A Nintendo 64 (again)
Stop me if you've heard this before: my parents got me a Nintendo 64 for Christmas when I was like 5 and I loved it to bits. Well, I eventually moved onto other systems like the PS2 and PC, so I wound up selling my N64 when I was a stupid teenager. Lo and behold, a few more years passed and I started to get a hankering for some old favorites: Pokemon Snap, Banjo Kazooie, Kirby: The Crystal Shards, and most of all, Yoshi's Story, the GOAT. I could've easily emulated these and other games, but I wanted the true-blue N64 experience (literally, I wanted a blue controller), so I started sleuthing around Ebay and my local game stores for a new N64. My family caught wind of this and surprised me with another Nintendo 64 as a Christmas present that year. I still have it, of course, and I'll never give it up. Sometimes you just need to play Yoshi's Story. Or at least I do. Austin Wood
Sega Mega Drive
Probably a Sega Mega Drive (AKA the Genesis) circa 1991 when I was a little too old to do laps of the living room and shout "BEST XMAS EVER!" But in my heart, that's exactly how I felt on hooking up Sega's console to my cutting-edge 14-inch CRT and hearing the words 'SEGAAAAA' boom out of the TV. It sounds absurd today, but this was the first game machine I'd ever owned with actual color graphics and a comfortable controller, having muddled through with a ZX Spectrum 128k in my early teens (the bar was so low, I'd almost died when sidescroller Karnov managed to do vaguely colorful visuals that were 40% as good as the arcade version… which is what growing up with 2D festivals such as Jet Set Willy will do to you). Let's be honest, though: 20 years from now, kids will be laughing that they were impressed by the visuals of Red Dead Redemption 2, and we should never diminish the magic of youth, where a game console can open doors you never knew existed.
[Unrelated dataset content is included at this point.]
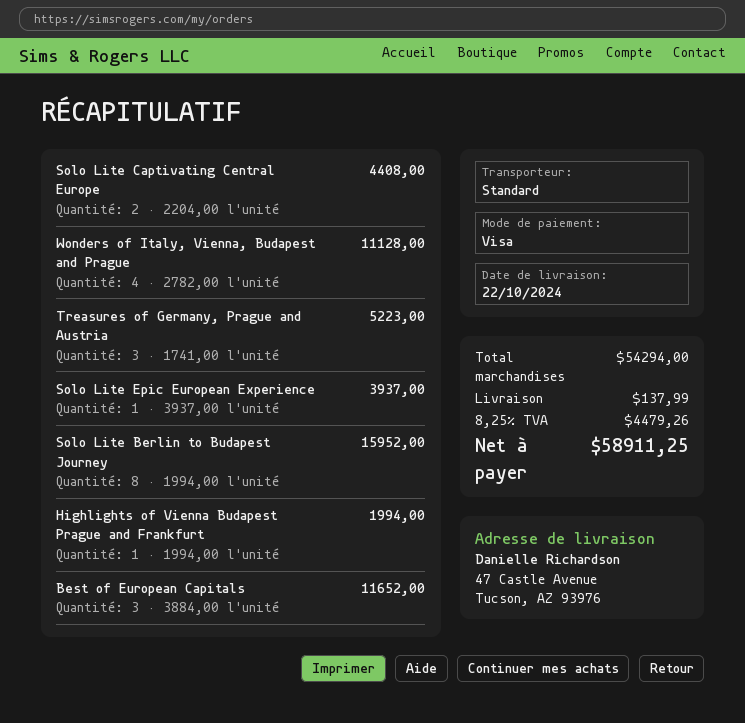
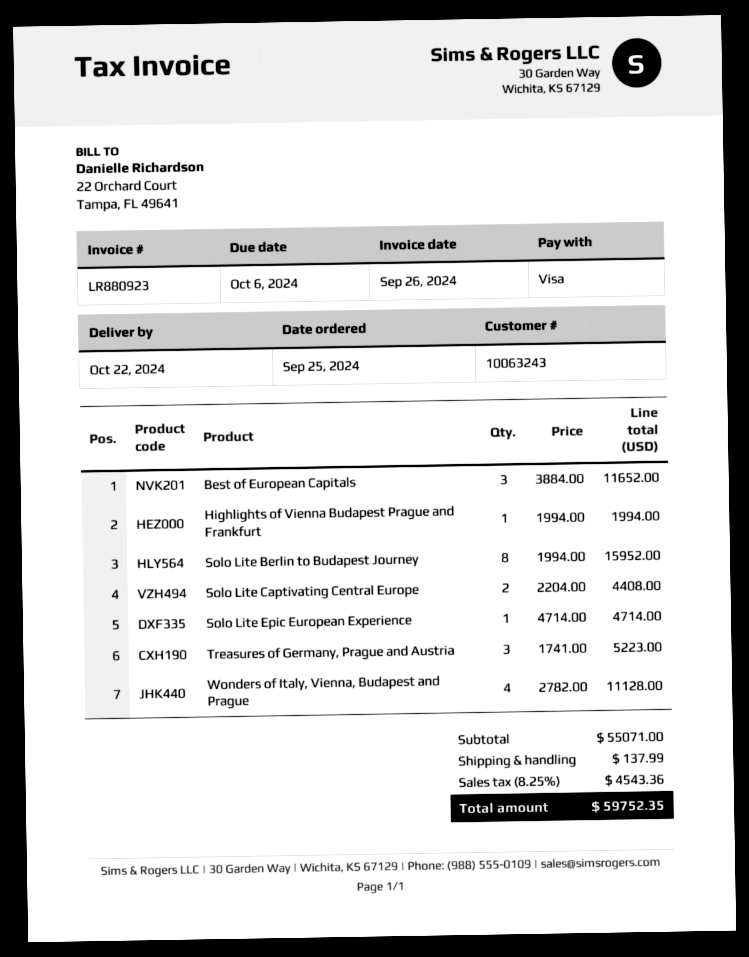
Solo Lite Epic European Experience: 1 x 3937.00 = 3937.00 -> 1 x 4714.00 = 4714.00
subtotal: 54294.00 -> 55071.00
tax: 8.25% = 4479.26 -> 8.25% = 4543.36
total: 58911.25 -> 59752.35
Those memories burn bright, and - however cynical you think you've become - it only takes hearing a familiar jingle, or watching an old video, for nostalgia to work its tingly magic. I still recall going to a cousin's house at age 11 and seeing Commando run on a C64 with - what felt like - an actual chart-worthy stereo soundtrack, and it blew my tiny mind. Dan Dawkins
FIFA International Soccer and Sensible Soccer
I’ve spent the best part of three decades clinging on to the magazines of my youth, and there’s none tattier than the December 1993 issue of Mean Machines Sega. That’s because, in the build up to Christmas exactly 25 years ago, it contained reviews for both FIFA International Soccer (94%) and Sensible Soccer (85% - lolwut?!). Just look at this beautiful cover. Before and after school, I’d flick back and forth between the two to the point that I knew practically every word and screenshot off by heart. Sure enough, December 25 arrived and Momma Claus delivered both. No cruel twist, no sting in this tale. Except THERE IS. I just had to wait a fortnight to receive it, turning on the machine one early 1994 morning to discover that two weeks of comprehensive player and team name edits in Sensi had been wiped by my kid brother ‘accidentally’ selecting the ‘RESET BATTERY RAM’ menu choice. We’re pretty much over it now, though he still has no idea why I ignore all his text messages every January 4. Ben Wilson
Katamari Damacy was an afterthought when I added it to my wishlist in 2004. It came out back in September, and I had mostly forgotten about the handful of positive reviews I'd read until I needed a few more gift ideas in early December. Being a too-cool-for-everything 15-year-old, I wasn't sure I'd vibe with a game where you play a colorful little prince who rolls miscellaneous objects into a giant ball. I was wrong! I still remember the smell of shrimp lo mein as I opened the box and loaded the disc into my PS2 after dinner. I didn't stop playing until 2 or 3 in the morning, thumbs sore from twirling analog sticks and the soundtrack intractably stuck in my head. I wanna wad you up into my liiiife... Connor Sheridan
Super Nintendo Entertainment System
As a wee lad of single-digit age, I was already obsessed with video games - but with no disposable income or yearly salary, I didn't have the means to buy my own. My parents wisely realized that if I had gratis access to consoles from a young age, my life probably would've taken a turn towards full-on hermit as I ignored all other sources of entertainment or human interaction. To get by, I would cut out pictures of game cartridges from Toys'R'Us catalogs, tape them to the back of cardboard handhelds I had carefully crafted, and pretended to play those games in the theater of my mind. During playdates with friends, you better believe I was all over their NES and Game Boy systems. Eventually, my parents deemed me old and responsible enough to get my hands on the real deal, so on Christmas at age 10, they gifted me a present for the ages: a Super Nintendo and a copy of Donkey Kong Country 2, which is still one of my all-time favorite games to this day. The rest is history. Lucas Sullivan
What's the best gaming gift you ever got? A Gameboy? That beloved copy of Final Fantasy 7? That OLED 4K TV you bought yourself last year? Let us know on Twitter.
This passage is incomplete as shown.